King's Cross is a ward of the London borough of Camden, in the United Kingdom. The ward has existed since the creation of the borough on 1 April 1965 and was first used in the 1964 elections. The population of the ward at the 2011 Census was 11,843. In 2018, the ward had an electorate of 7,274. The Boundary Commission projects the electorate to rise to 8,459 in 2025.

Councillors

1965–1978
King's Cross ward has existed since the creation of the London Borough of Camden on 1 April 1965. It was first used in the 1964 election to Camden London Borough Council.

1978–2002
There was a revision of ward boundaries in Camden in 1978.

2002–2022
There was a revision of ward boundaries in Camden in 2002. The ward covers parts of Bloomsbury and Kings Cross, which also crosses into St Pancras and Somers Town and the London Borough of Islington.  For elections to Parliament, King's Cross is part of Holborn and St Pancras.
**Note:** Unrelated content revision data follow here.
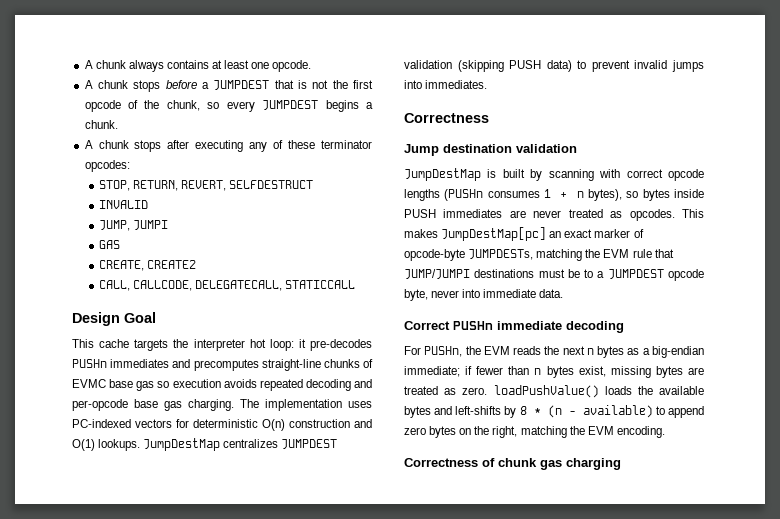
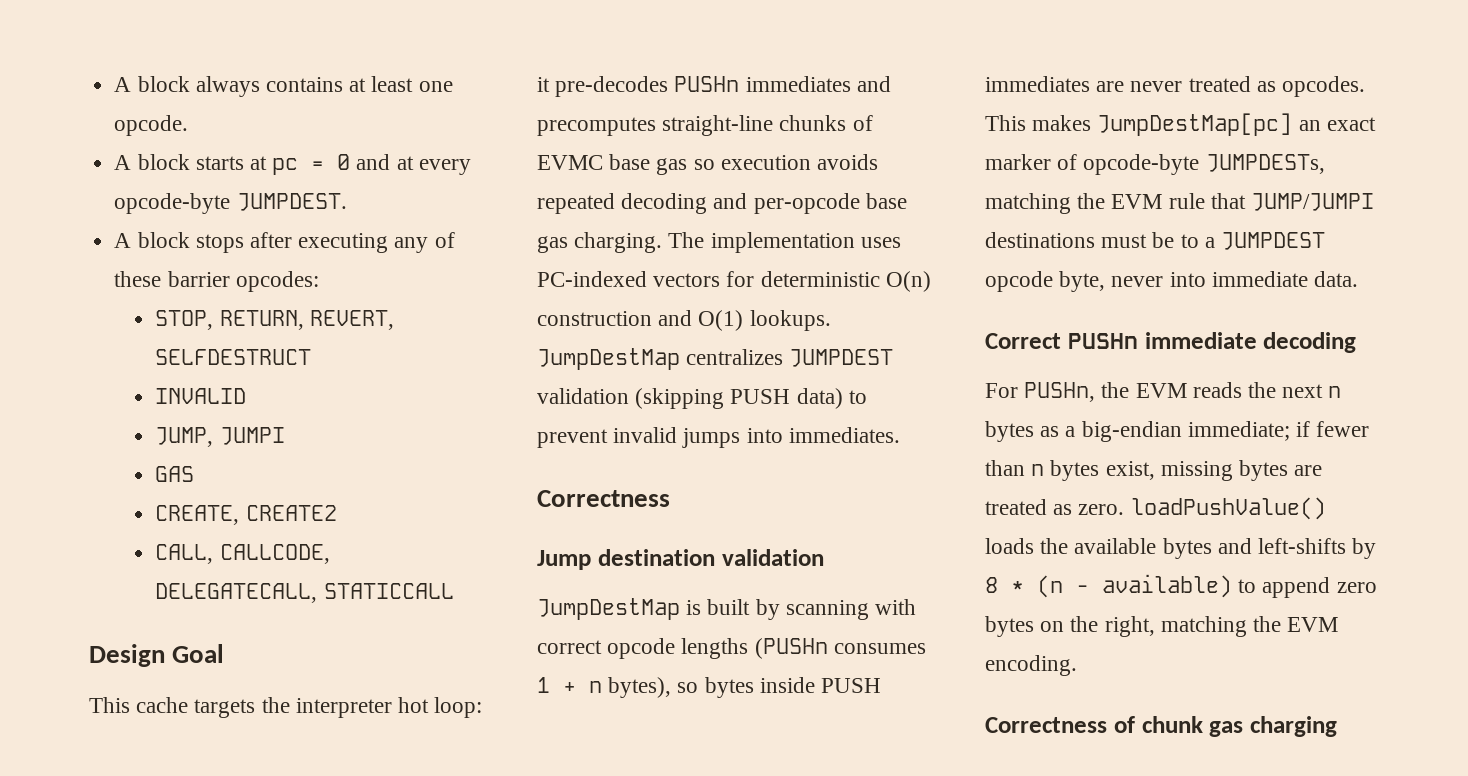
- A chunk always contains at least one opcode.
+ A block always contains at least one opcode.
- A chunk stops before a JUMPDEST that is not the first opcode of the chunk, so every JUMPDEST begins a chunk.
- A chunk stops after executing any of these terminator opcodes:
+ A block starts at pc = 0 and at every opcode-byte JUMPDEST.
+ A block stops after executing any of these barrier opcodes:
Kings Cross lies in the south of the borough, and is one of three wards of Camden south of Euston Road (along with Bloomsbury and Holborn and Covent Garden).  It is separated from Bloomsbury by Upper Woburn Place, Tavistock Square, Tavistock Place, Hunter Street, and Grenville Street; from Holborn and Covent Garden by Guilford Street and Calthorpe Street; from the borough of Islington by Kings Cross Road and Pentonville Road; and from St Pancras and Somers Town by Euston Road.

Election results
Like all other wards of Camden, King's Cross is represented by three councillors on Camden Borough Council.  The last election was held on 22 May 2014, when all three councillors were elected.  They are all elected for the Labour Party.

From 2022
The ward will be redrawn for the 2022 election. Parts of the King's Cross ward will be transferred to the Bloomsbury ward, and parts of the St Pancras and Somers Town ward will be transferred to King's Cross.